第2話「悲願なんですよ、私たちにとって」




 お姉さま、お姉さま、お姉さま。

 その日、メリッサの頭の中は愛する『お姉さま』のことでいっぱいだった。もっとも、その日に限らず彼女は姉のことばかり考えているのだが。


「待っててお姉さま。いま、メリッサが参ります」


 橙色の瞳に宿るはきらりと輝く決意の光。部屋を抜け出す準備は万全。窓から勢いよく身を乗り出すと、左右で括った二つ結びの長い髪がはらりと後ろに流れ行く。よく手入れされた自慢の髪はお姉さまと一緒の蜂蜜色。緩く編み込んだ毛束が細く絞られて棚引くと、少女の背後で翼のようにふわりと広がる。


 メリッサの心は飛び立つ鳥のように軽やかだった。

 城で大切に守られているはずの『王女様』が機嫌よく城から飛び出してふわふわと飛翔していく様子を、見張りの兵士たちは「またか」と呆れ顔で見送った。何人もメリッサの脱走を妨げることはできない。彼女の前進を止められる者はずいぶん前にこの古城からいなくなってしまった。今や彼女こそがこの地で一番の『魔女』なのだ。


「でも、きっと帰ってくる」


 いいや、連れ戻すのだ。メリッサ自身の手で、いなくなってしまった『お姉さま』を。

 眼下、街を行く住民たちが少女を見上げて声を上げる。ある者は手を振り、ある者は笑顔で挨拶を口にする。いつもの脱走なら降りてちやほやしてもらう所だが、今はやるべきことがある。にこやかに手を振り返しながらメリッサは飛翔速度を緩めた。今日は妖精の羽を生やす準備はしていないし、箒は取り上げられてしまっている。補助祭具も無しに空を急げば早々に力尽きてしまうだろう。


「先は長いし、温存しなきゃ」


 このロスプ・レルムは分断された妖精郷の中では比較的小さな領界だ。隠密たちの隠れ里であるコウド・レルムや呪われたハウレン・レルムほどではないにせよ、六王家の中では有力とは言えない。それでも与えられた自治領の中で人々は平和に暮らしていた。

 

 金細工に飾られた耳に意識を集中させると、甲高い笑い声が聞こえてくる。妖精エルフの長い耳は言葉と意思を景色として認識するもう一つの目だ。メリッサは両目を瞑ったままでも子供たちが遊ぶ姿を『耳で観る』ことができた。可愛らしい妖精の男の子たちが、移民であろう矮人ドワーフの子供と木の枝でチャンバラをしている。

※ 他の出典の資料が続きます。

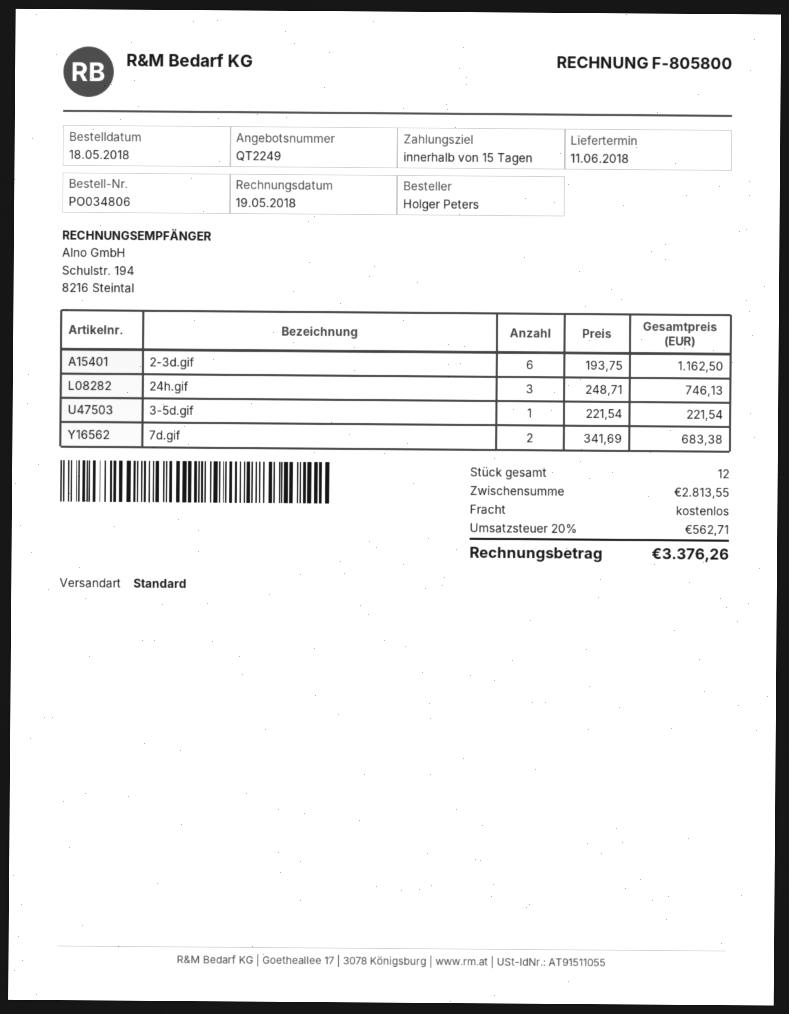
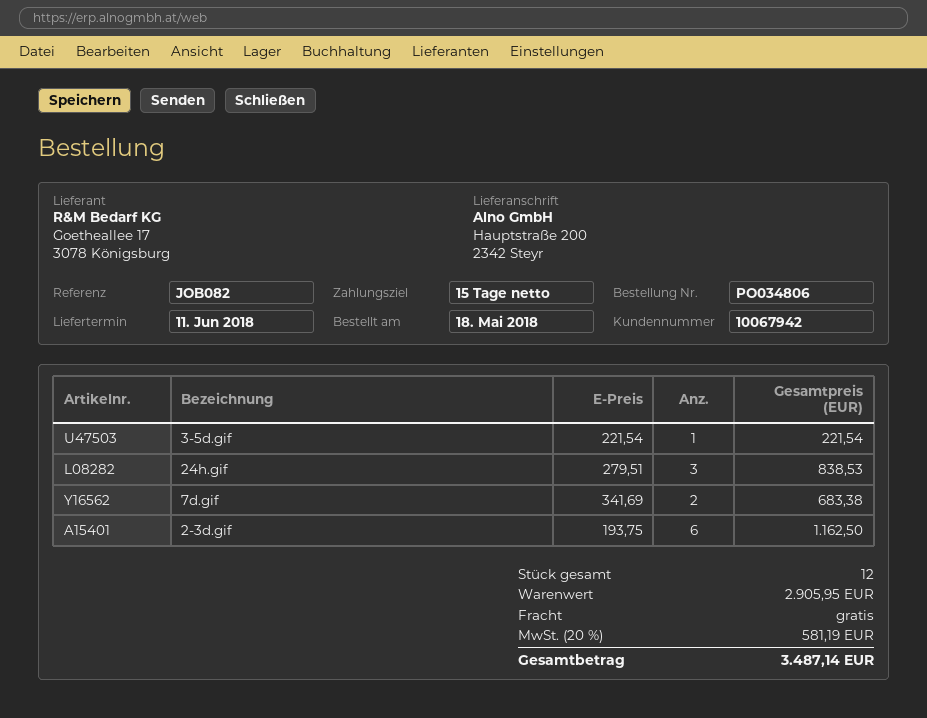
24h.gif: 3 x 248.71 = 746.13 -> 3 x 279.51 = 838.53
subtotal: 2813.55 -> 2905.95
tax: 20% = 562.71 -> 20% = 581.19
total: 3376.26 -> 3487.14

「やあやあ、我こそはロスプ家の守護騎士なり! 邪悪な妖魔ダークエルフめ、一族に伝わる名剣フウィルドスリングの一撃を喰らうがいい!」


「わ、わあー、やられたー!」


 善き妖精が悪しき妖魔を倒す英雄譚の一幕だ。矮人の少年は木の枝で打ち据えられながら棒読みの演技でばたりと倒れた。男の子は勇ましいごっこ遊びを好むものだなあと感心していると、別の音も耳に入ってくる。矮人の職人たちが前線に赴く矮人兵団のために武器を鍛える鍛鉄の音楽、鍛冶師たちが奏でる金属音と労働歌だ。


 近頃の妖精郷には矮人が多い。長く続いた北方の動乱は彼らから国を奪った。帝国や接合体が定めた自治区での強制労働から逃れた難民たちを保護すると決定したのは妖精郷を実質的に支配する総督府だ。聖教会と貴族たちの絶対的権威に基づく副王会議の命令に妖精の国が逆らえるはずもない。

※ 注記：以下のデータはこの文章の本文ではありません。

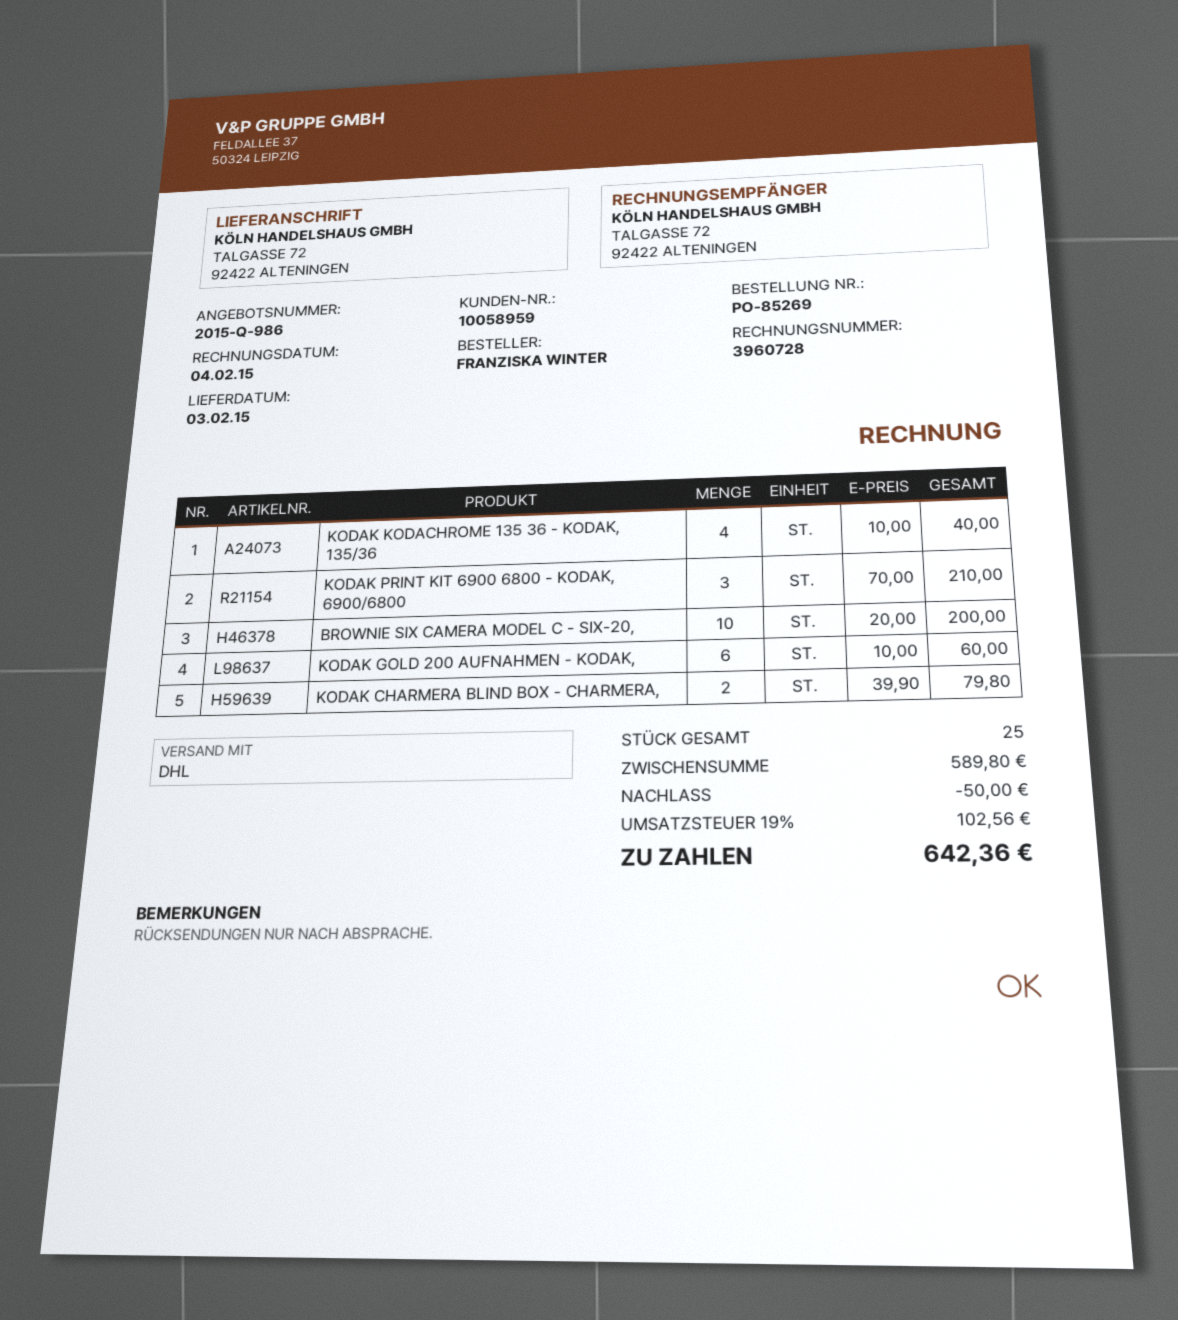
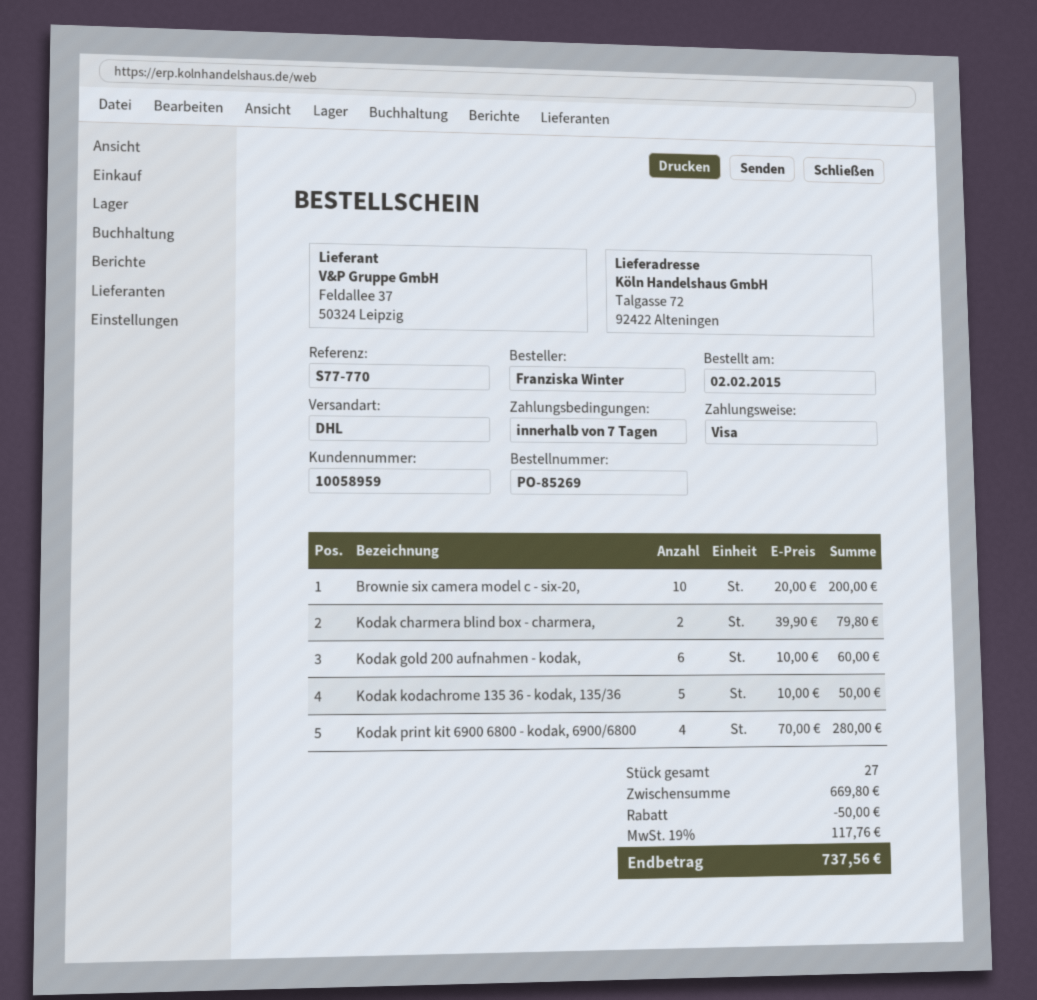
KODAK KODACHROME 135 36 - KODAK, 135/36: 4 x 10.00 = 40.00 -> 5 x 10.00 = 50.00
KODAK PRINT KIT 6900 6800 - KODAK, 6900/6800: 3 x 70.00 = 210.00 -> 4 x 70.00 = 280.00
total quantity: 25 -> 27
subtotal: 589.80 -> 669.80
tax: 19% = 102.56 -> 19% = 117.76
total: 642.36 -> 737.56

 とはいえ妖精にとって矮人はそう悪い隣人ではなかった。

 小柄で器用な彼らはよく働くし、屈強な肉体を誇りとする戦士でもあることから率先して魔人との戦いに身を投じる誇り高さを持ち合わせている。妖精の国が大量に受け入れた矮人たちが東部前線に立ってくれたお陰で、妖精たちの死傷率は大幅に低下したと聞く。

 素晴らしい職人にして戦士、従順な労働者にして奉仕者。異邦における居場所を見つけた矮人たちに悪感情を抱いている妖精はいないはずだ。


「メリッサ様、お待ちください! メリッサ様!!」


 そう、矮人は好ましい友人だ。たまに少し口うるさいことを除けば。

 地上の音に耳を澄ます。必死に声を張り上げて走ってくる小柄な女性の気配。足音と息遣いからその姿や表情まで正確に思い浮かべることができる。

 小さく息を吐く。メリッサの護衛にしてお目付け役でもある召使は少しばかり過保護だ。守られるのは嫌いではないし、それが役目なのだから仕方ないが、城を抜け出すくらい多めに見て欲しい。頑固者で融通がきかないのが矮人たちの困ったところだ。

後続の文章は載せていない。